Speech by SEC Commissioner:
Remarks at the Practising Law Institute — SEC Speaks


Commissioner Cynthia A. Glassman

U.S. Securities and Exchange Commission

Washington, D.C.
February 28, 2003

Good morning. I am pleased to participate in what I know will be an interesting and informative program.

When I spoke to this gathering last year, I had just been appointed to the Commission, and had been on the job for about four weeks. Now I return as the longest-serving member of the Commission. However, I can no longer claim to be the only "non-lawyer," a title I wore proudly, but I do remain the only economist — also a badge of honor.

Since I was asked to limit my remarks this morning to about 10 minutes, it is a good thing that it was a relatively quiet year. All kidding aside, "quiet" certainly is not a word that comes to mind when thinking about what was one of the busiest years in the Commission's history. Sarbanes-Oxley created a very ambitious regulatory agenda with unusually tight deadlines. The people who are participating in this program, and the terrific staff throughout the Commission, worked tirelessly to respond in a thoughtful and creative way. I do not think it is an overstatement to say that you will not find a more dedicated group of professionals anywhere in government, and I am proud to work with them.

Today, I will touch on Gramm-Leach-Bliley, Sarbanes-Oxley and investor education, but as background, I would like to share my approach to regulation in these and other important areas. In assessing the many rules we have proposed and adopted, my approach has been to ask the following questions:

  • What are the objectives of the rule?
  • Will the rule meet our objectives?
  • Does it go far enough — or does it go too far?
  • Does it meet the spirit as well as the letter of the law?
  • Does it make sense? Are there likely to be unintended consequences? Are the benefits commensurate with the costs?
  • Does it create unrealistic expectations?

The answers help me make my decisions regarding whether the proposed rule will be appropriate, effective and efficient.

Turning to Gramm-Leach-Bliley, I spoke last year about my desire to work closely with our sister regulators in the banking industry to implement the provisions of that legislation. During the past year, we made significant progress in improving the process for coordinated regulation, and earlier this month we adopted final rules for bank dealers, exempting them from certain restrictions they would otherwise face under the securities laws. We will continue to work together toward implementing the more difficult exemptions for bank brokers, with the ultimate focus of our efforts continuing to be the protection of investors with a minimum of regulatory and practical burdens.
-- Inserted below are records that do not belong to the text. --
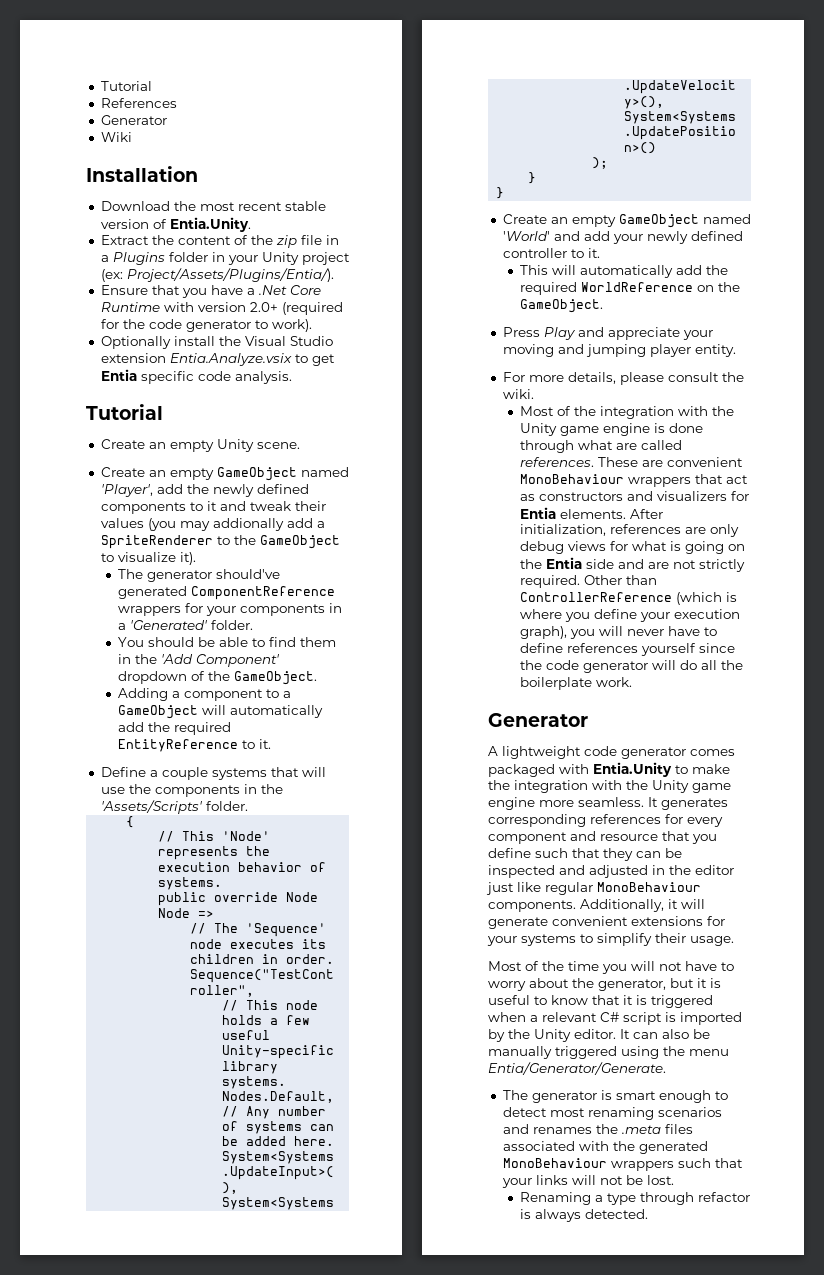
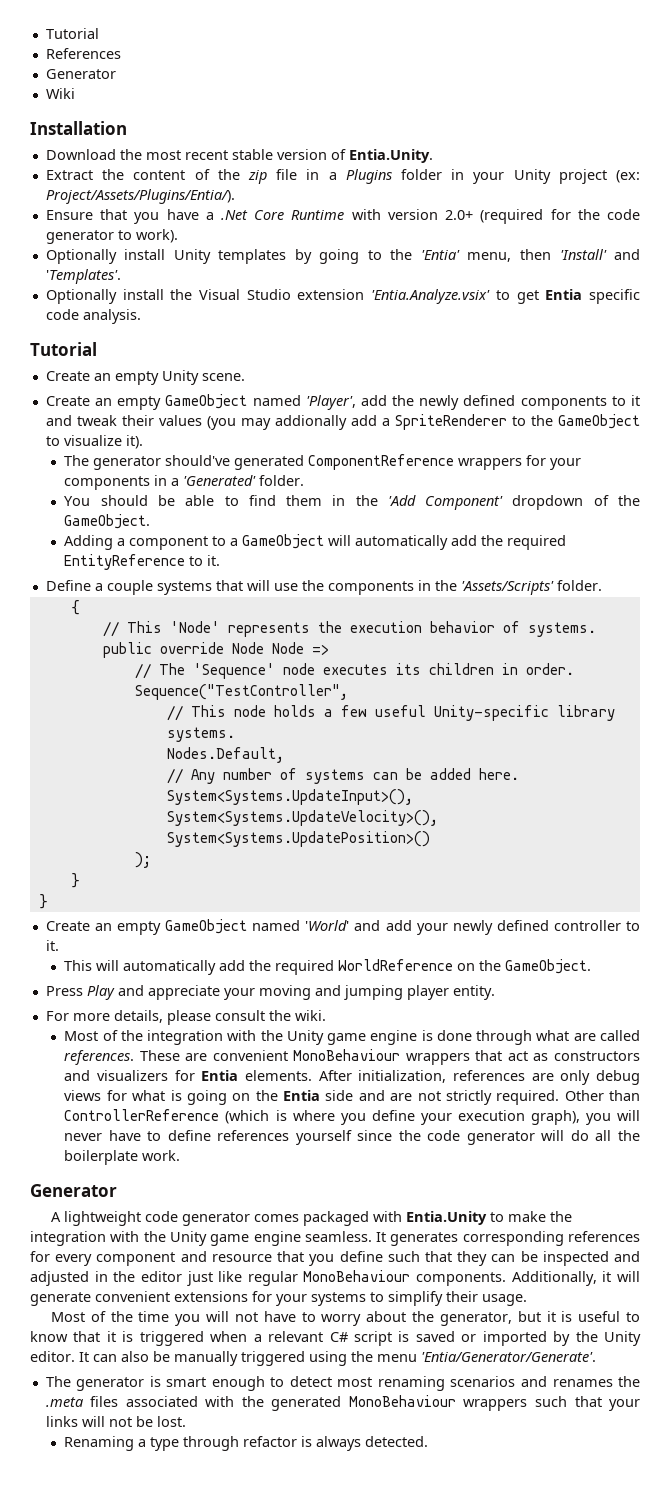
(312, 325) none -> [45,249,640,264] [45,269,121,284] // Optionally install Unity templates by going to the 'Entia' menu, then 'Install' and 'Templates'.
[169,353,292,366] Entia.Analyze.vsix -> [371,289,491,304] 'Entia.Analyze.vsix'
[539,800,574,807] more -> (301, 1238) none
(676, 1017) none -> [415,1331,477,1342] saved or
[488,1062,666,1075] Entia/Generator/Generate. -> [421,1352,596,1362] 'Entia/Generator/Generate'.

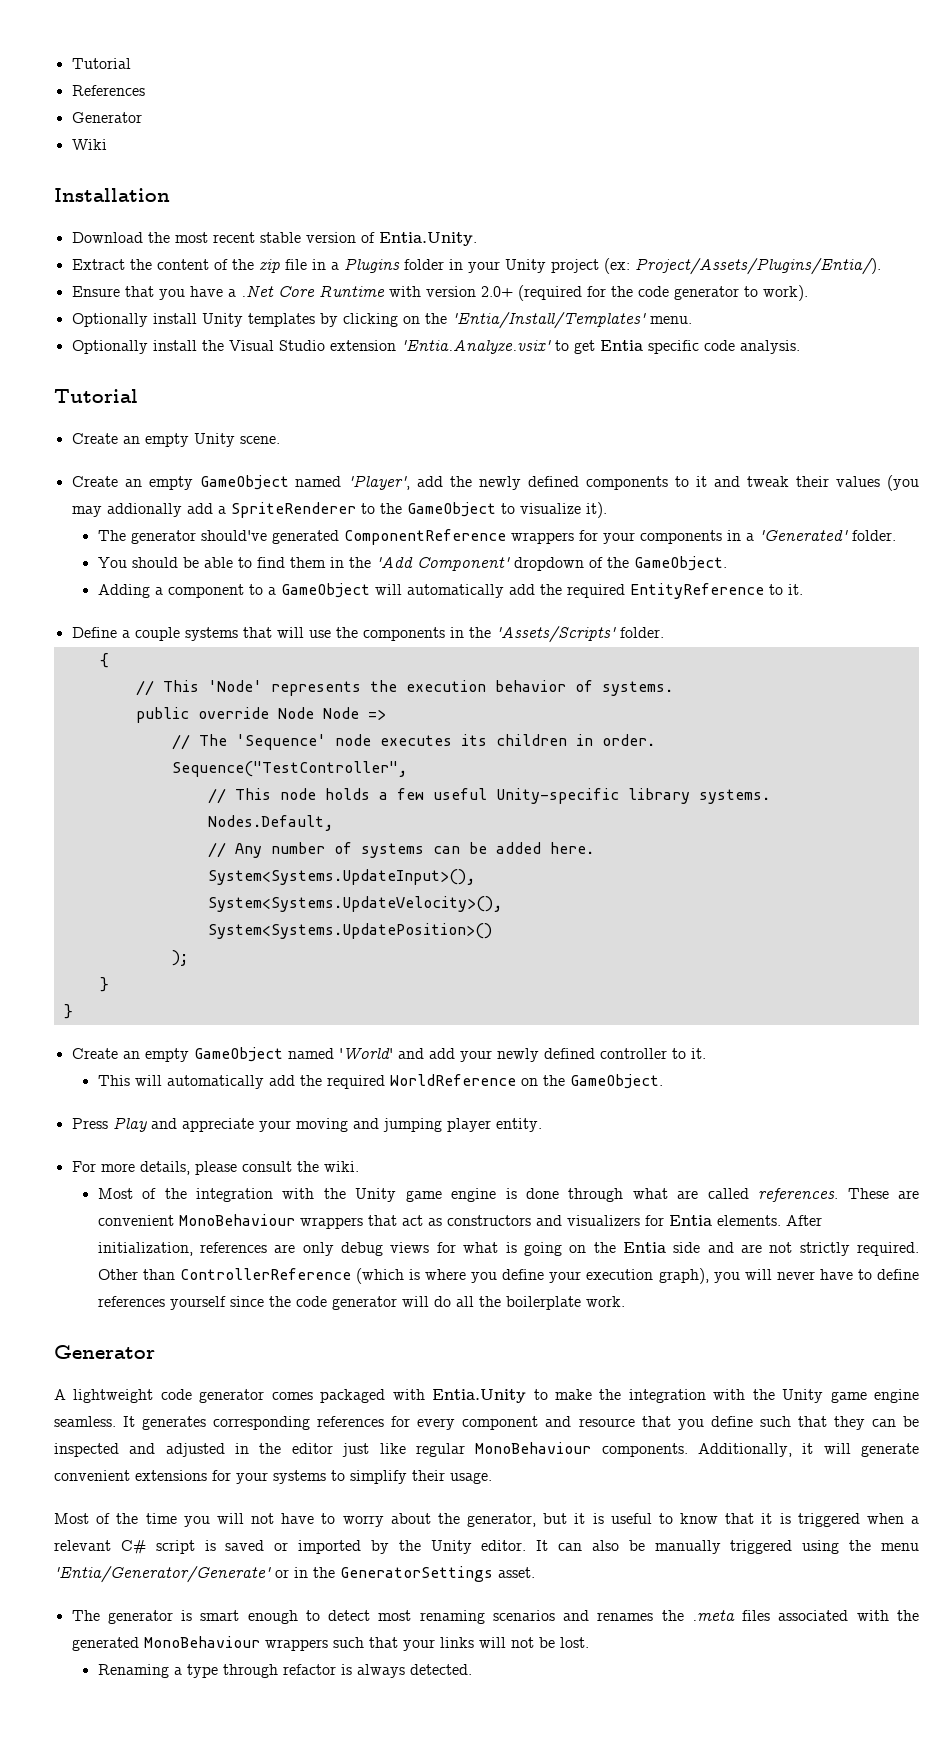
[319,249,640,264] [45,269,121,284] going to the 'Entia' menu, then 'Install' and 'Templates'. -> [342,312,692,329] clicking on the 'Entia/Install/Templates' menu.
[421,1352,596,1362] 'Entia/Generator/Generate'. -> [54,1566,535,1583] 'Entia/Generator/Generate' or in the GeneratorSettings asset.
With respect to Sarbanes-Oxley, I will discuss what I view as the themes that have emerged in the Commission's rulemaking during the past year, and that are likely to inform our future rulemaking in the area of corporate governance.

The overriding problem addressed by our Sarbanes-Oxley rulemaking has been what I refer to as the "agency" problem — that is, how best to ensure an agent's fidelity to the principal. As I noted last year, I believe that incentives work, and we have looked for ways to provide the right incentives — both the carrot and the stick — to encourage agents to act faithfully.
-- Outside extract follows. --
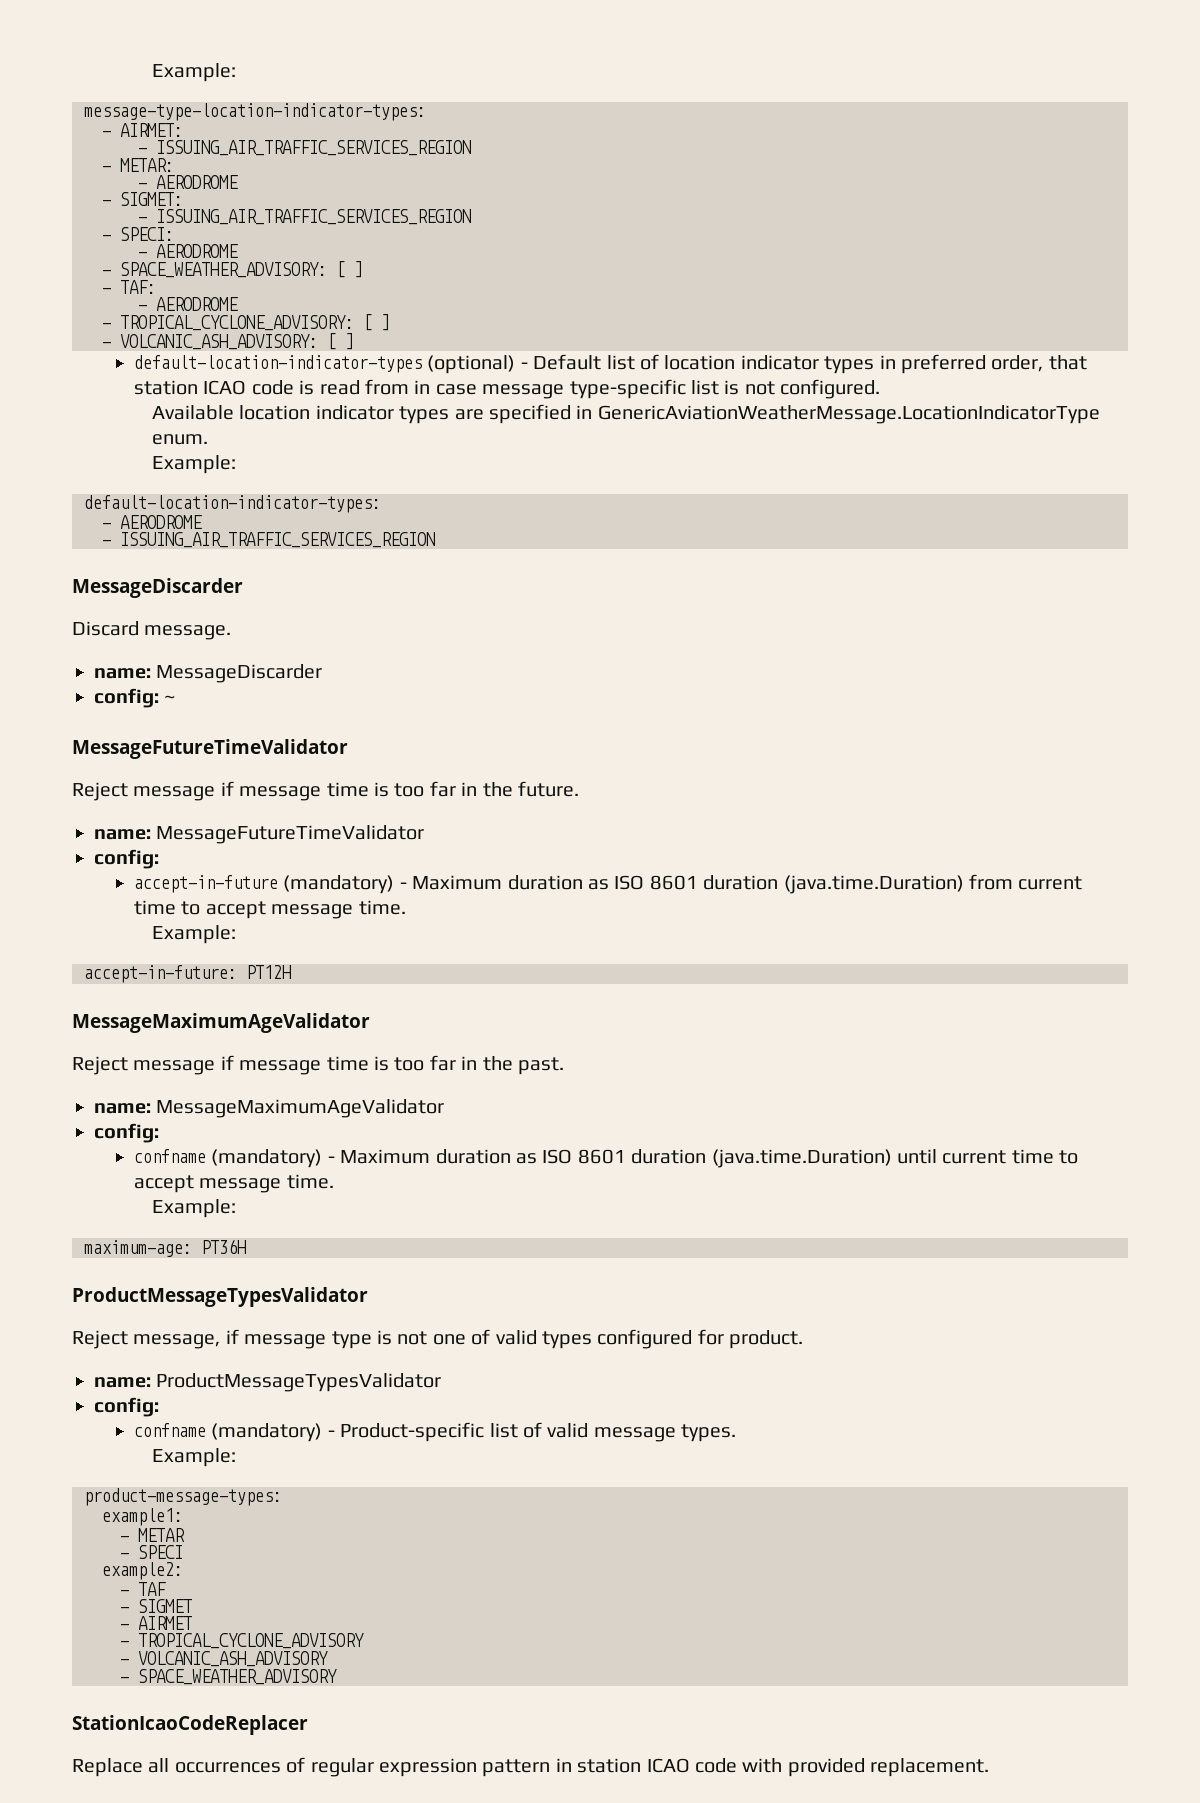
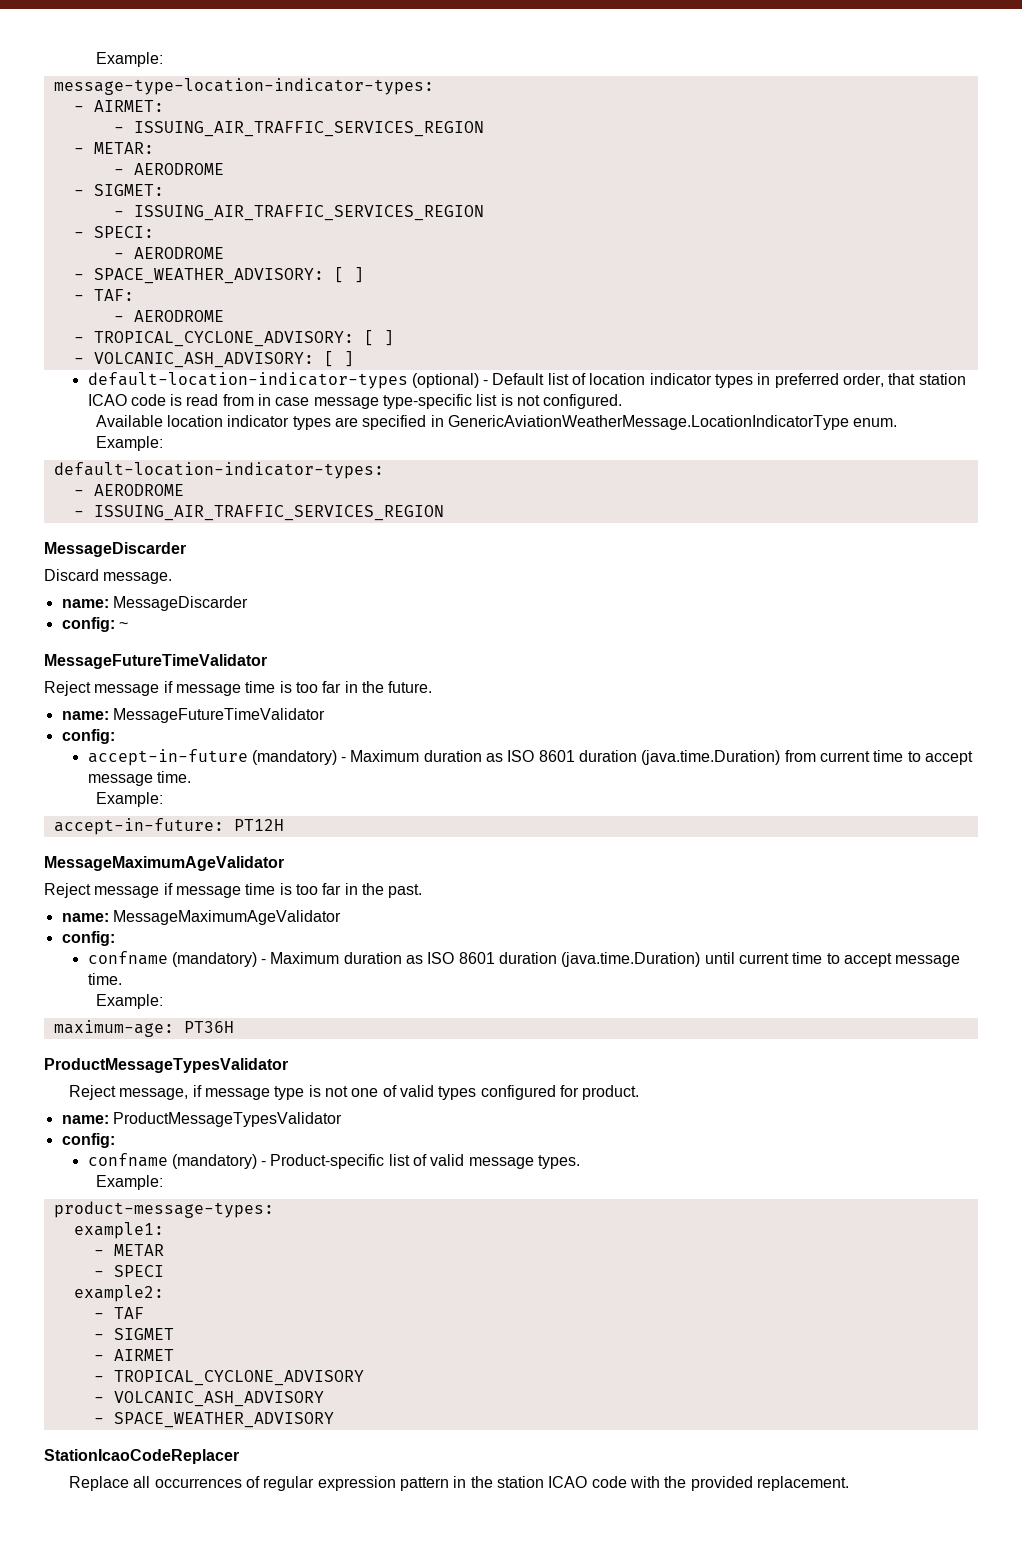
(572, 1765) none -> [470,1476,493,1488] the
(783, 1765) none -> [664,1476,687,1488] the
In the corporate setting, this approach involves striking the right balance between management and shareholders, and positioning the board of directors to be an effective referee. In implementing Sarbanes-Oxley, corporate governance reforms have become the primary tool the Commission has used to adjust the balance among management, shareholders and the board. It is fair to say that Sarbanes-Oxley represents a significant shift in the federal-state balance regarding corporate governance regulation, and that there is now a significant overlay of federal rules to supplement state corporate and agency laws. We are going to continue to wrestle with finding the correct balance in our rules.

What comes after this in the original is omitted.